Otherwise, try not to beat yourself up about it. This is one reason I have a hard time visiting countries that have feral dogs; it breaks my heart. I can't have a nice vacation knowing there is poverty and suffering right outside a 'resort'.

I also know many people who have brought dogs back to the mainland. Same story..the one dog just connected with them somehow. They always made the best pets as it appears they realized how much their lives changed...for the better.

Good luck to you.


----------



## Florabora22 (Nov 30, 2008)

Any news on this guy? His face is just so sweet, I can't get him out of my mind.


----------



## AkCrimson (Jul 22, 2011)

I couldn't sleep for thinking of him last night. 

I went back around 9:30 my time. He wasn't there. Mama (the pitt mix) was there but my little guy was nowhere to be seen. I walked up and down the beach and waited about an hour. No luck =( 

I wish I knew why. Maybe someone else picked him up, maybe he's dead, maybe he was just far away. But I don't know. 
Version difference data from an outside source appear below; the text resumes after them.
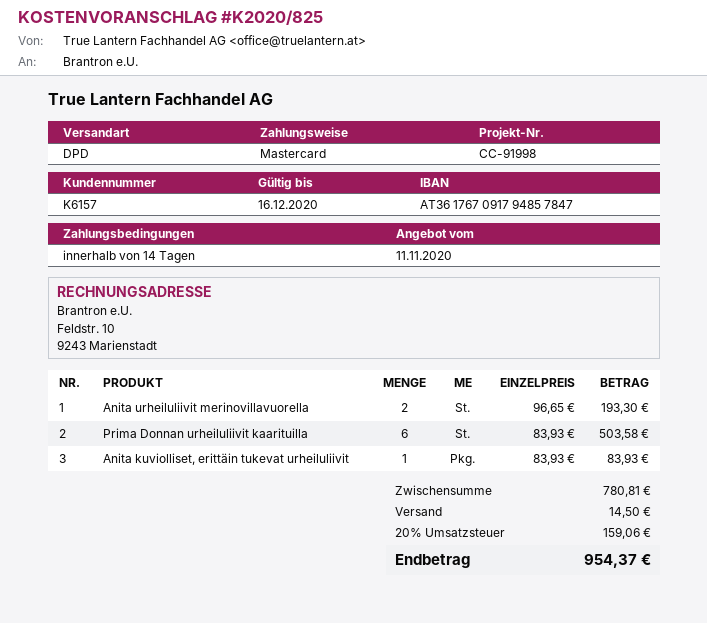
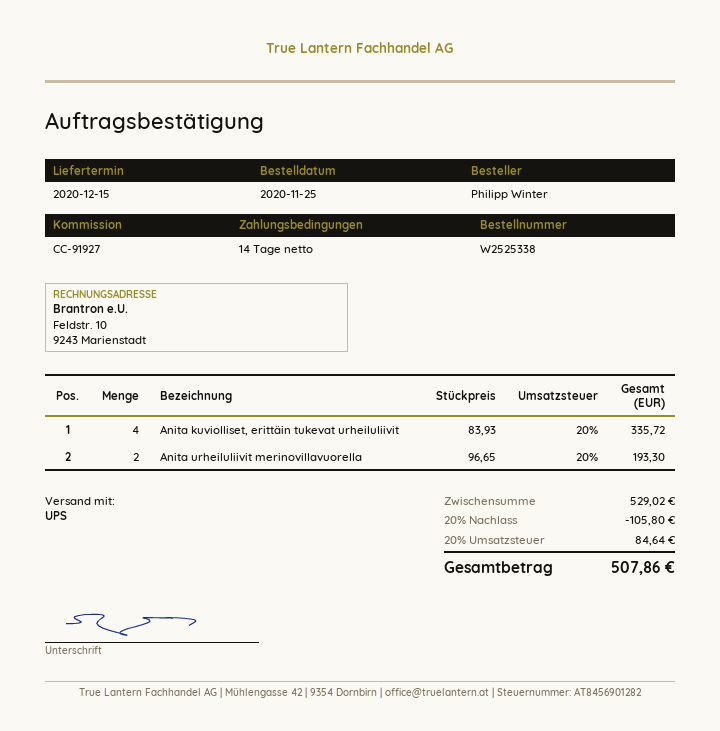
reference: CC-91998 -> CC-91927
shipping method: DPD -> UPS
Prima Donnan urheiluliivit kaarituilla: 6 x 83.93 = 503.58 -> none
Anita kuviolliset, erittäin tukevat urheiluliivit: 1 x 83.93 = 83.93 -> 4 x 83.93 = 335.72
subtotal: 780.81 -> 529.02
discount: none -> 20% = 105.80
shipping: 14.50 -> none
tax: 20% = 159.06 -> 20% = 84.64
total: 954.37 -> 507.86

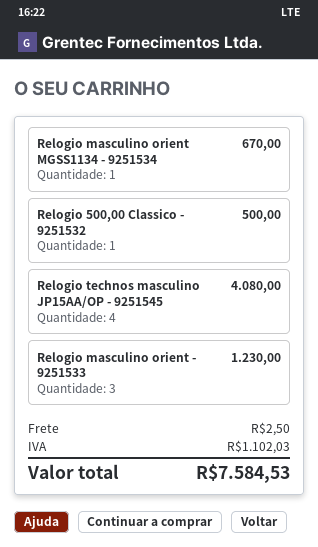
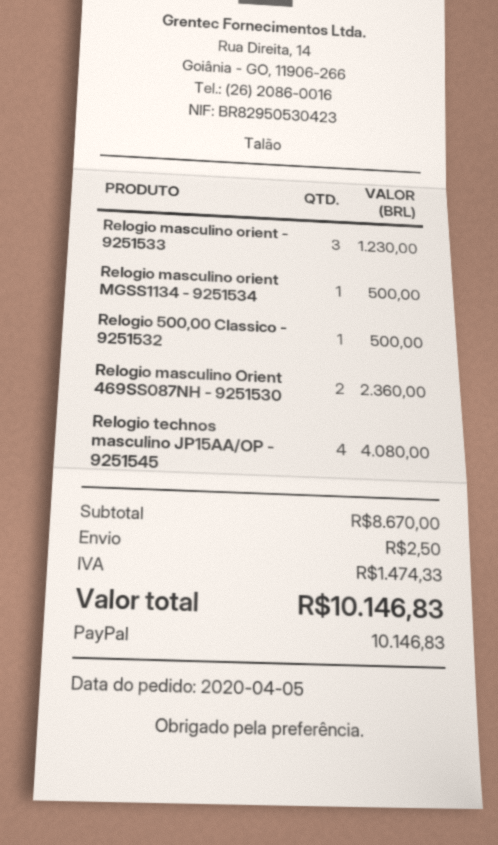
Relogio masculino orient MGSS1134 - 9251534: 1 for 670.00 -> 1 for 500.00
Relogio masculino Orient 469SS087NH - 9251530: none -> 2 for 2360.00
tax: 1102.03 -> 1474.33
total: 7584.53 -> 10146.83

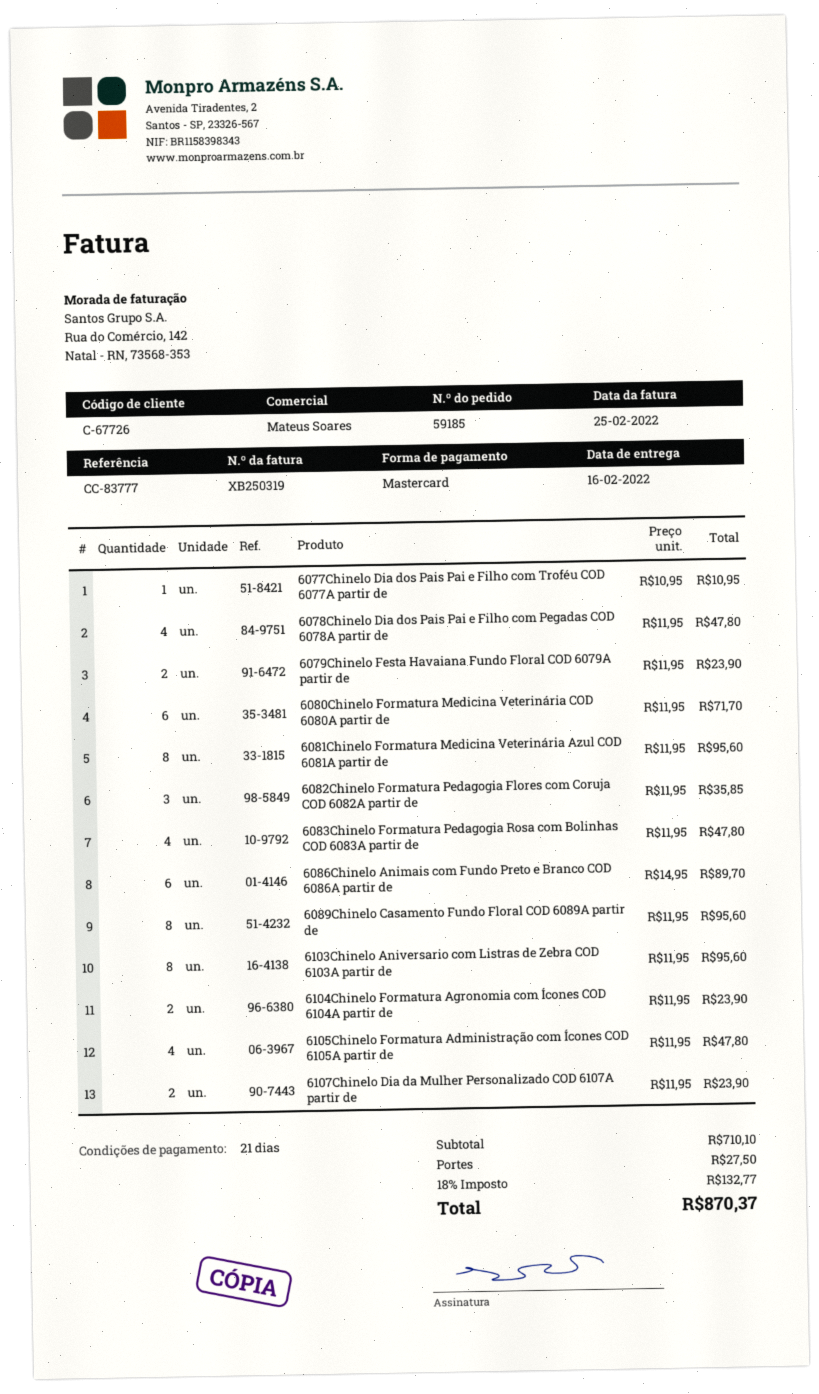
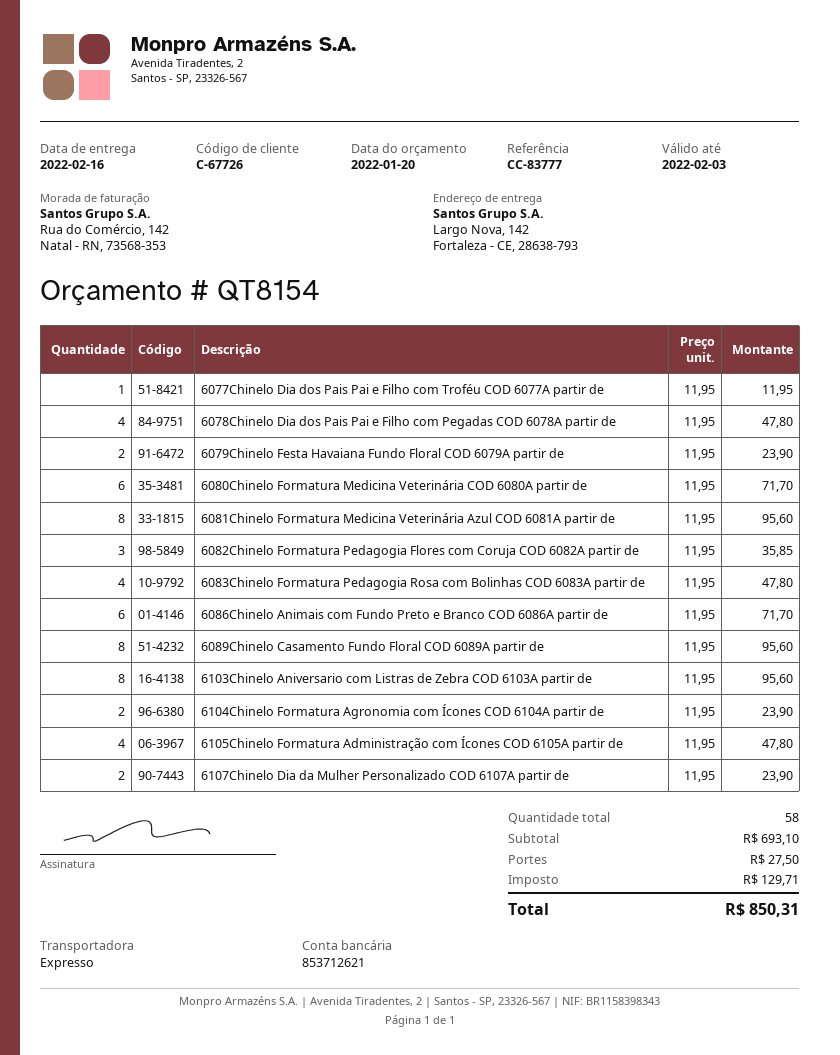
6077Chinelo Dia dos Pais Pai e Filho com Troféu COD 6077A partir de: 1 x 10.95 = 10.95 -> 1 x 11.95 = 11.95
6086Chinelo Animais com Fundo Preto e Branco COD 6086A partir de: 6 x 14.95 = 89.70 -> 6 x 11.95 = 71.70
subtotal: 710.10 -> 693.10
tax: 132.77 -> 129.71
total: 870.37 -> 850.31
I may go back around 1pm. He was there at 2ish yesterday, maybe he has a schedule.


----------



## Karen519 (Aug 21, 2006)

*Ak*

Ak

I hope you keep going back until you see him and can get him!
He is beautiful. You could take him straight to vet to be checked for fleas, and get his shots, etc.


----------



## AkCrimson (Jul 22, 2011)

I'm going to keep going back. I am so restless right now, I can't hardly concentrate on anything else. 

The vet said they do a 'flea dip' and it takes all day, so I'd have to bring him in the morning and pick him up around 4. He couldn't elaborate because his English was limited. 

If he's there at 2 I'm still going to try to nab him and go to the vet anyway. See if I can at least talk them into bathing him for me. 

If I see him I am going to give him a melatonin in some cheese to help calm him down before I try to take him anywhere. I have a very light dosage I can try. 

I hope he is there...


----------



## Karen519 (Aug 21, 2006)

*Slip lead*

Do you have a slip collar and leash to put on him in case he comes to you?
I would take lots of treats.


----------



## AkCrimson (Jul 22, 2011)

I don't. I am going to fashion one though, won't be hard. 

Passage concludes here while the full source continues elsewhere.